Specifically, Verizon asked the commission to allow 28GHz and 39 GHz licensees to use their licenses for mobile services and auction spectrum in those bands that is not already licensed. The carrier also encouraged the commission to unify the 37 GHz and 39 GHz bands into a single 3 GHz swath of continuous spectrum.
According to Verizon, such actions will “unleash” millimeter wave spectrum and “help usher in 5G services for U.S. consumers.” The combination of the 37 GHz and 39 GHz bands, the carrier said, will support the creation of multiple licenses with bandwidths of 200 MHz or more that would be “attractive” to industry players looking for more bandwidth.
“The band could host a large pool of very wide-bandwidth channels that would facilitate major efficiencies for operators and would be ideal for future highbandwidth applications such as video distribution,” Verizon wrote in the filing.
Verizon’s comments come in the context of the FCC’s consideration of “hybrid” proposal for regulations on the 37 GHz band that would give licensees on the band the right only to deploy outdoor operations, while assigning indoor operating rights on the same channels and in the same territory to an as yet undetermined class of real estate owners or building tenants.
Verizon argued in its filing that such a plan would impair the value of that spectrum.
“The Commission should not artificially limit bandwidth, performance, and innovation through arbitrary pre-deployment aggregation limits,” Verizon wrote. “It is far too early in the innovation cycle to know how much bandwidth an operator will require to provide the type of services envisioned in a 5G environment…Not only would a band-specific spectrum aggregation cap not address any valid public policy objective, but it would risk causing substantial consumer harm by precluding wideband operations that may be necessary for maximizing the utility of this spectrum.”
In a blog post accompanying the filing, Verizon vice president of Wireless Policy Development Carla Rath said the FCC’s swift action on the matter will be critical to facilitating the carrier’s 2017 launch of 5G services.
According to Rath, 5G services have the potential to handle 50 times the throughput of 4G LTE, with latency in the single milliseconds.

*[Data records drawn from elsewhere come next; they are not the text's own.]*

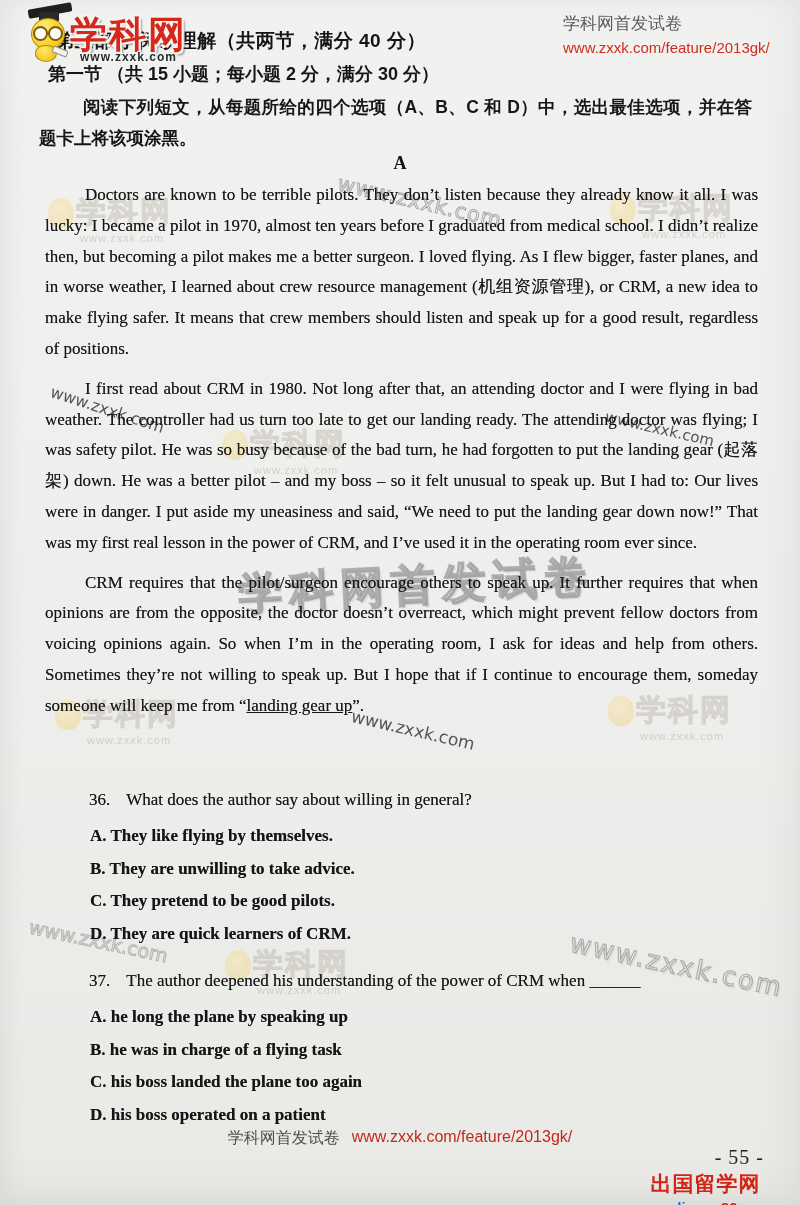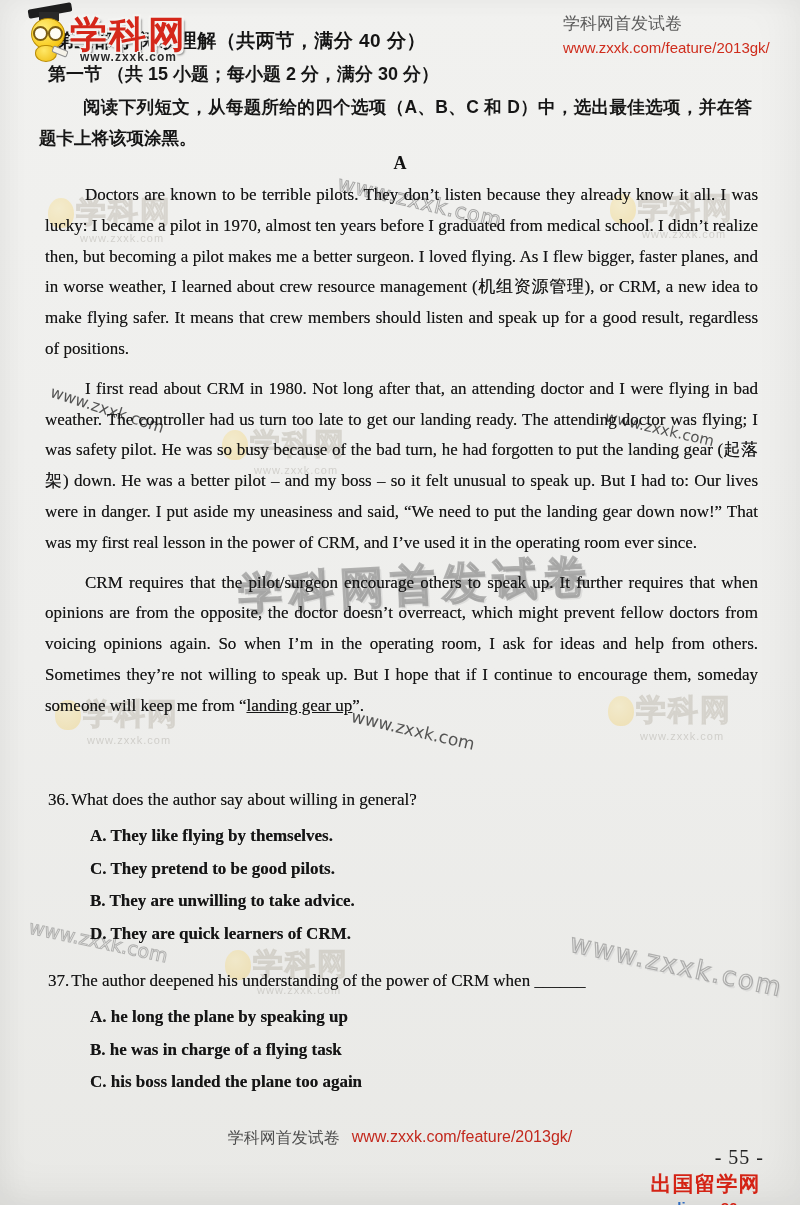--- a/index.html
+++ b/index.html
@@ -37,7 +37,7 @@
   .u{text-decoration:underline;}
   
   .questions{position:absolute;left:45px;top:790px;width:713px;z-index:2;}
-  .q-stem{display:flex;gap:2px;font-size:17px;height:30px;align-items:flex-start;color:#151515;text-shadow:0 0 .4px rgba(20,20,20,.6);}
+  .q-stem{display:flex;gap:16px;font-size:17px;height:30px;align-items:flex-start;color:#151515;text-shadow:0 0 .4px rgba(20,20,20,.6);margin-left:41px;}
   .q-stem .num{padding-left:3px;}
   .opts{margin:6px 0 0 0;}
   .opt{height:32.5px;padding-left:45px;font-size:17px;color:#151515;text-shadow:0 0 .4px rgba(20,20,20,.6);font-weight:bold;}

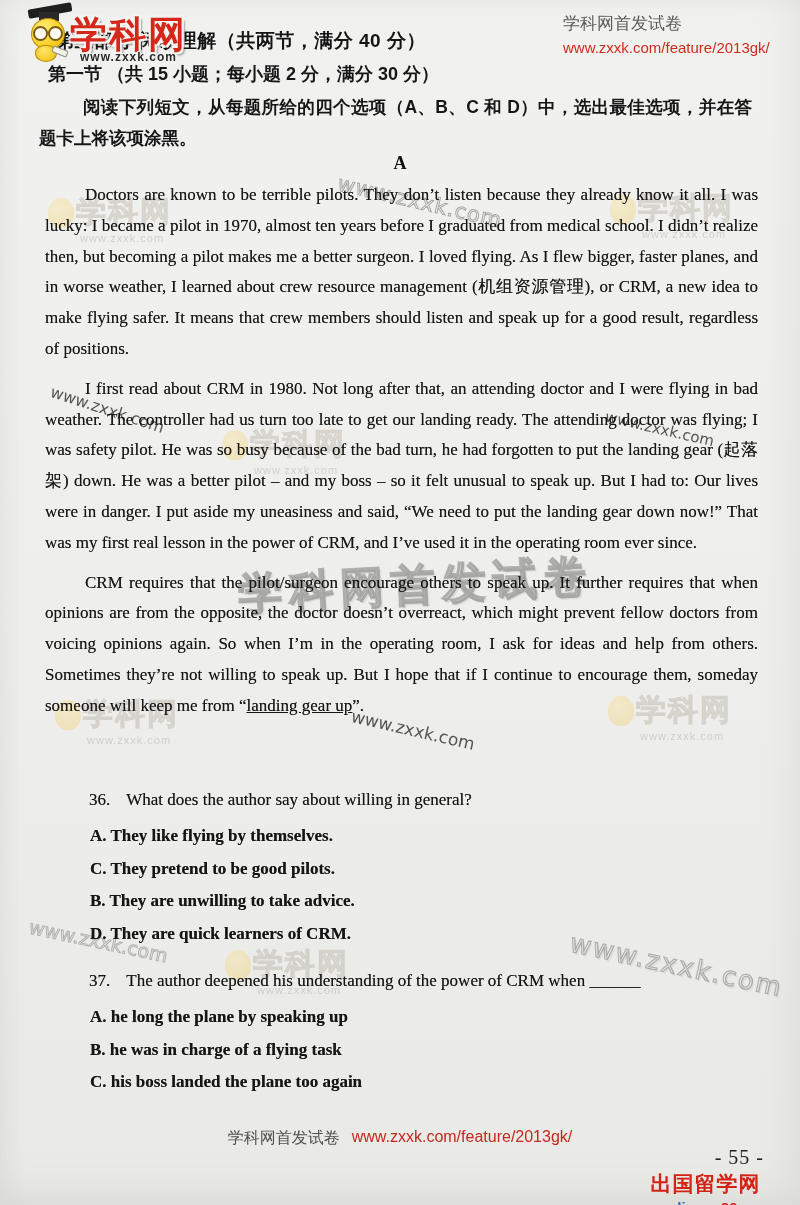--- a/index.html
+++ b/index.html
@@ -152,8 +152,8 @@
       </div>
       <div class="opts">
         <div class="opt">A. They like flying by themselves.</div>
+        <div class="opt">B. They are unwilling to take advice.</div>
         <div class="opt">C. They pretend to be good pilots.</div>
-        <div class="opt">B. They are unwilling to take advice.</div>
         <div class="opt">D. They are quick learners of CRM.</div>
       </div>
     </div>

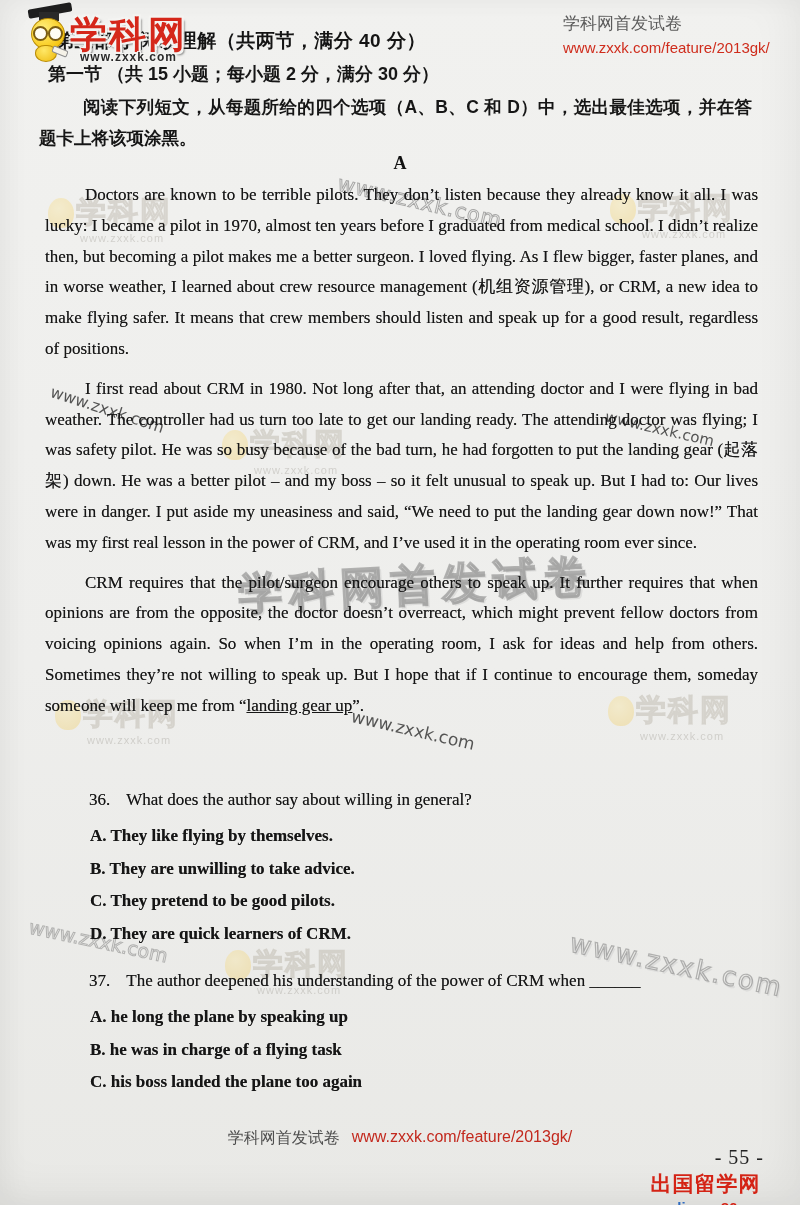--- a/index.html
+++ b/index.html
@@ -166,6 +166,7 @@
         <div class="opt">A. he long the plane by speaking up</div>
         <div class="opt">B. he was in charge of a flying task</div>
         <div class="opt">C. his boss landed the plane too again</div>
+        <div class="opt">D. his boss operated on a patient</div>
       </div>
     </div>
   </div>

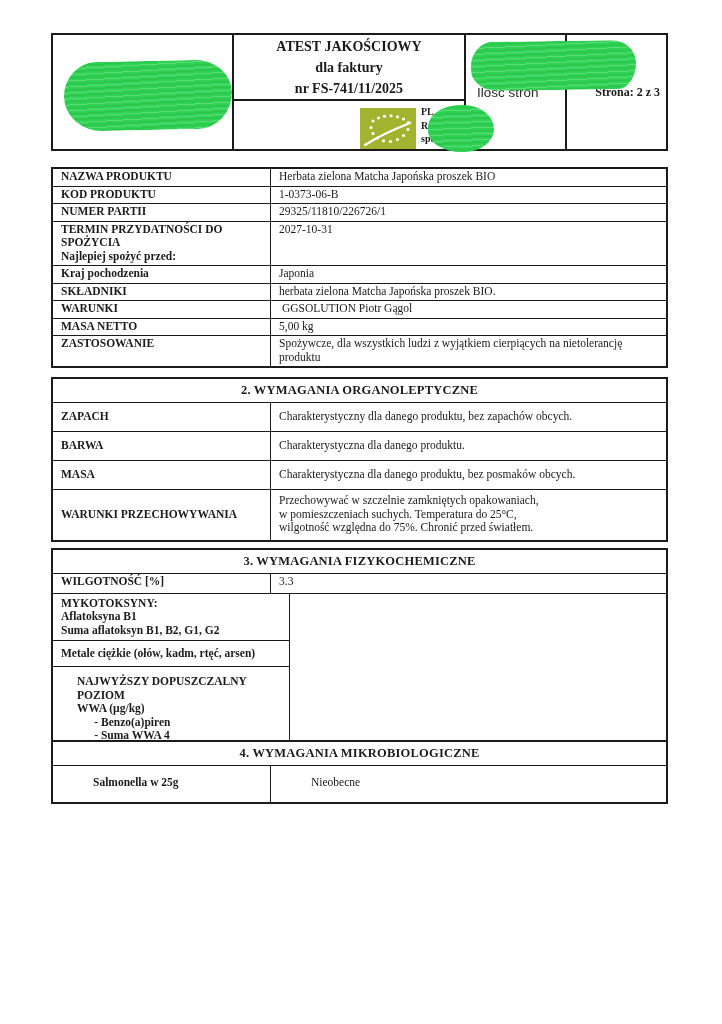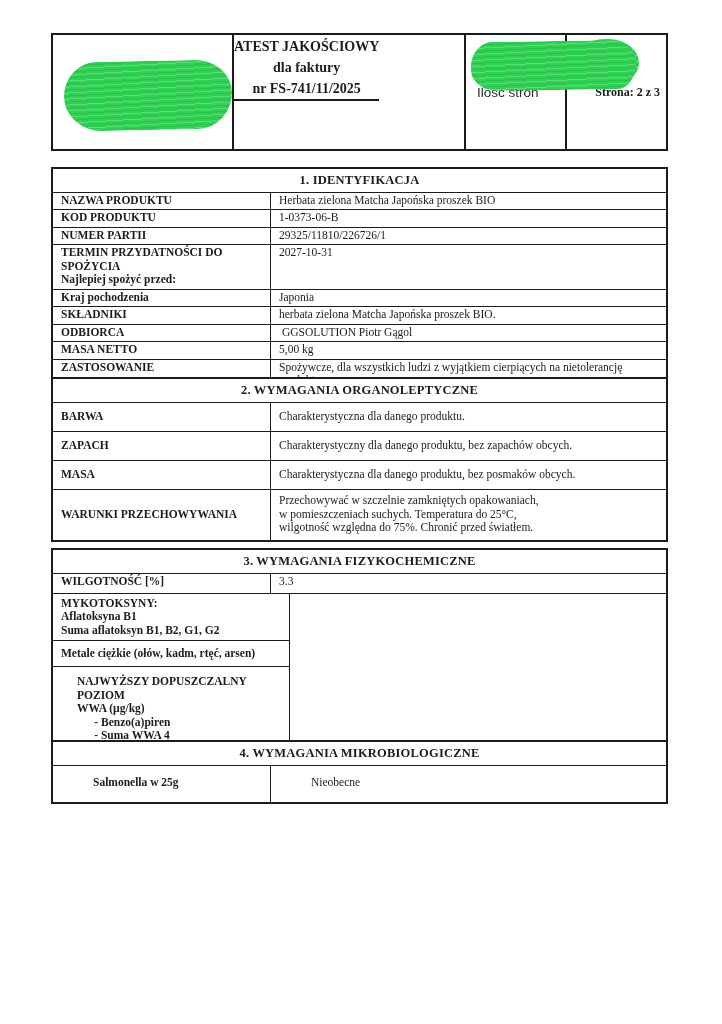--- a/index.html
+++ b/index.html
@@ -16,7 +16,7 @@
     border:2px solid #1b1b1b; display:flex; background:#fff;
   }
   .h-left { width:181px; border-right:2px solid #1b1b1b; position:relative; }
-  .h-mid  { width:232px; border-right:2px solid #1b1b1b; display:flex; flex-direction:row; }
+  .h-mid  { width:232px; border-right:2px solid #1b1b1b; display:flex; flex-direction:column; }
   .h-right{ flex:1; display:flex; }
 
   .h-title {

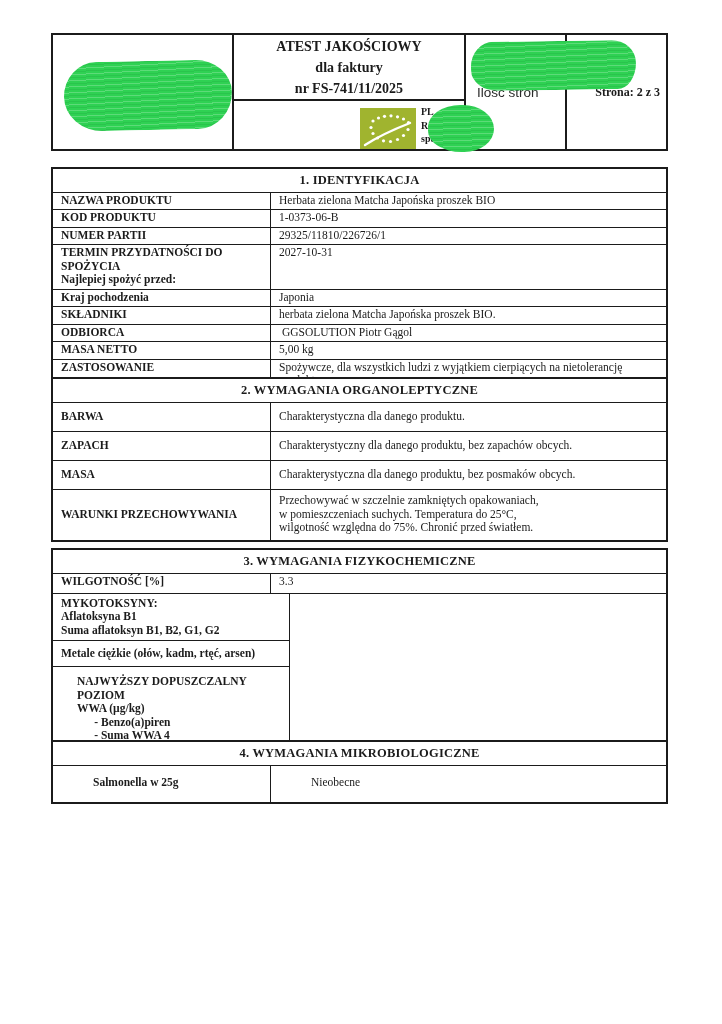--- a/index.html
+++ b/index.html
@@ -155,7 +155,6 @@
   </div>
 
   <div class="sec sec1" style="top:167px">
-    <div class="sec-title">1. IDENTYFIKACJA</div>
     <div class="row">
       <div class="cell-l">NAZWA PRODUKTU</div>
       <div class="cell-r">Herbata zielona Matcha Japońska proszek BIO</div>

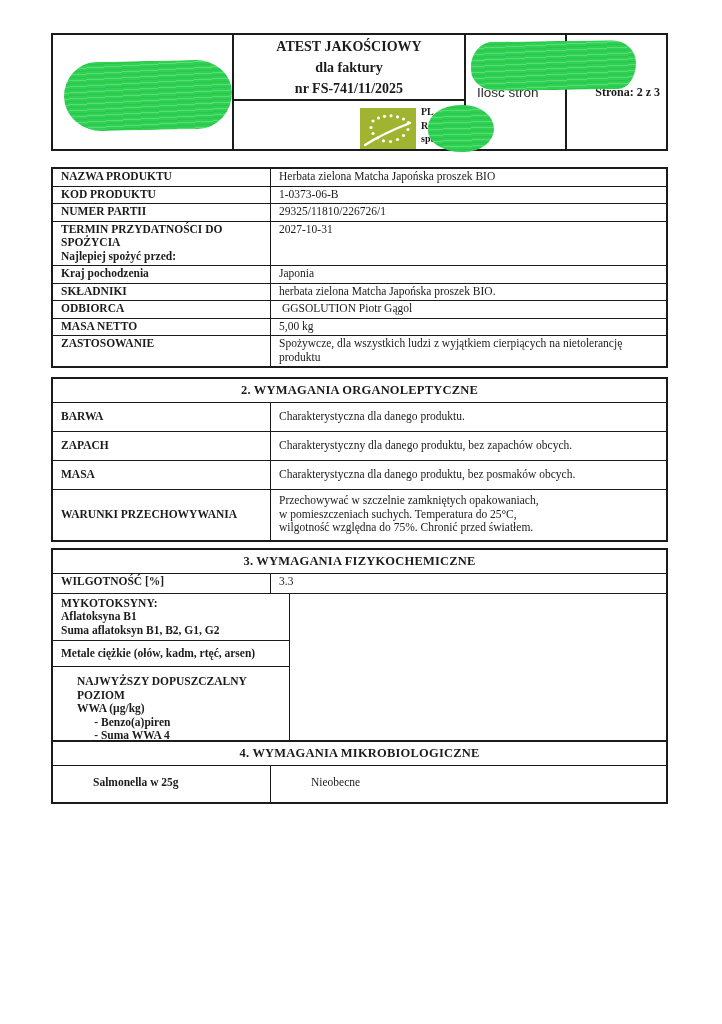--- a/index.html
+++ b/index.html
@@ -181,7 +181,7 @@
       <div class="cell-r">herbata zielona Matcha Japońska proszek BIO.</div>
     </div>
     <div class="row">
-      <div class="cell-l">ODBIORCA</div>
+      <div class="cell-l">WARUNKI</div>
       <div class="cell-r"> GGSOLUTION Piotr Gągol</div>
     </div>
     <div class="row">

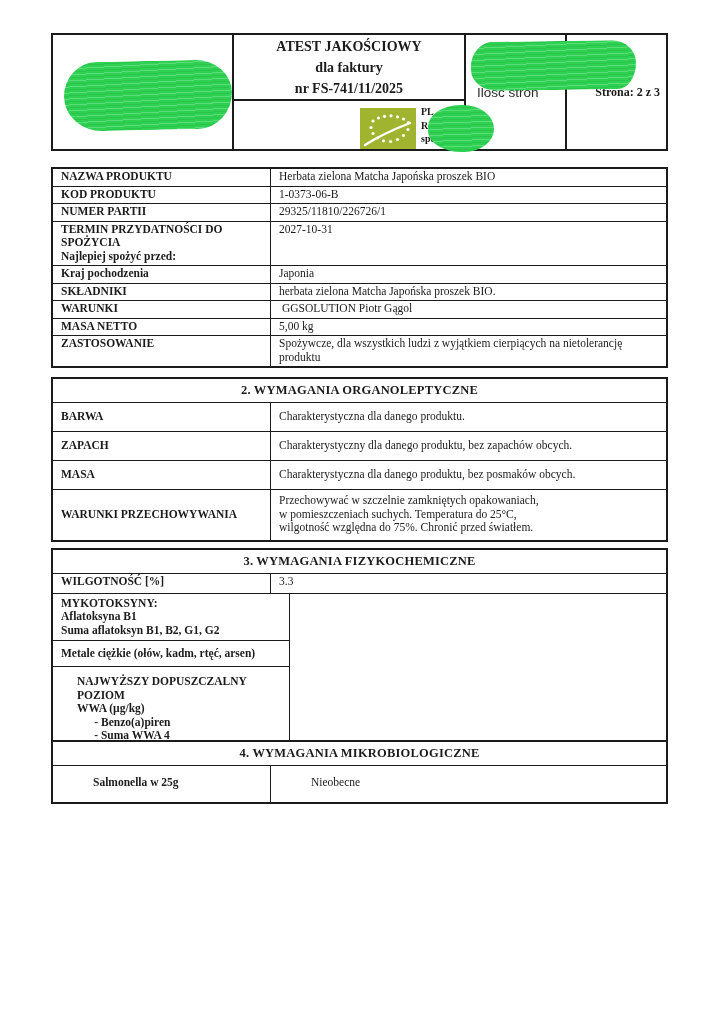--- a/index.html
+++ b/index.html
@@ -198,12 +198,12 @@
   <div class="sec sec2" style="top:377px">
     <div class="sec-title">2. WYMAGANIA ORGANOLEPTYCZNE</div>
     <div class="row">
+      <div class="cell-l">ZAPACH</div>
+      <div class="cell-r">Charakterystyczny dla danego produktu, bez zapachów obcych.</div>
+    </div>
+    <div class="row">
       <div class="cell-l">BARWA</div>
       <div class="cell-r">Charakterystyczna dla danego produktu.</div>
-    </div>
-    <div class="row">
-      <div class="cell-l">ZAPACH</div>
-      <div class="cell-r">Charakterystyczny dla danego produktu, bez zapachów obcych.</div>
     </div>
     <div class="row">
       <div class="cell-l">MASA</div>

“The potential for using millimeter wave frequencies is one of the most exciting aspects of 5G,” Rath wrote. “Advances in radio and processing technologies show great promise for these spectrum bands to produce significant bandwidth for wireless applications… The FCC’s swift action in this proceeding will be critical to whether the United States retains its global leadership in advanced wireless communications.”